*** Records supplied Section Begins ***
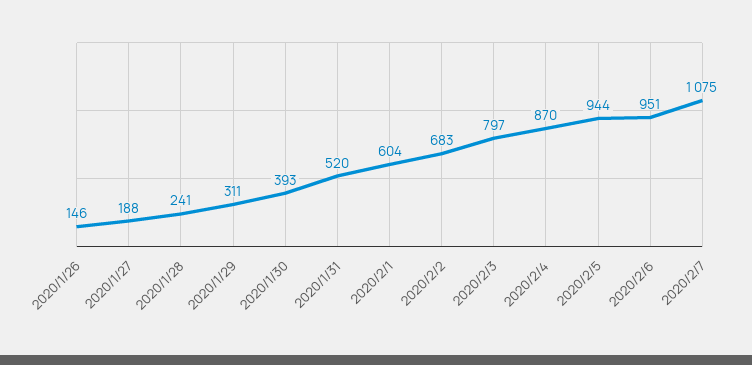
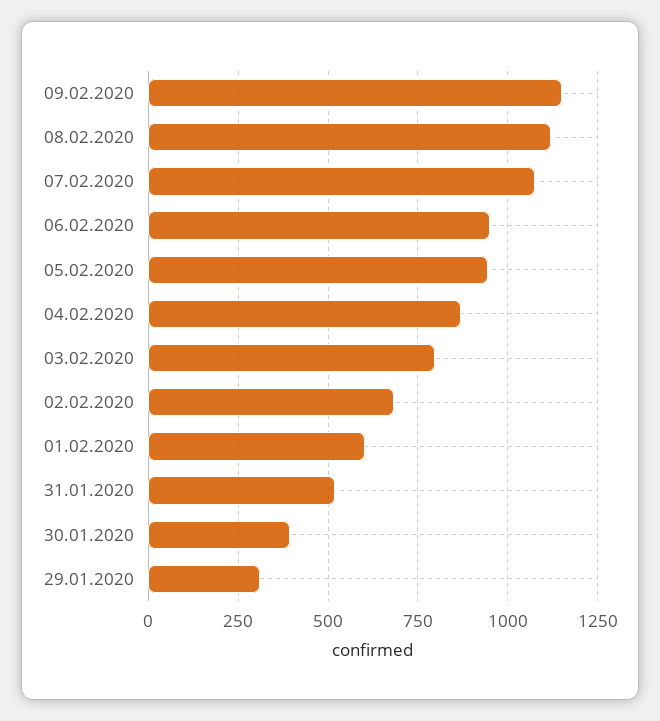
2020/1/26: 146 -> none
2020/1/27: 188 -> none
2020/1/28: 241 -> none
09.02.2020: none -> 1150
08.02.2020: none -> 1125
*** Records supplied Section Ends ***
**Your objective:**
Respond with the lines above, from the one that holds "2020/1/27: 188 -> none" to the end of the listing, each repeated exactly, and with no other material.

**Output of the task:**
2020/1/27: 188 -> none
2020/1/28: 241 -> none
09.02.2020: none -> 1150
08.02.2020: none -> 1125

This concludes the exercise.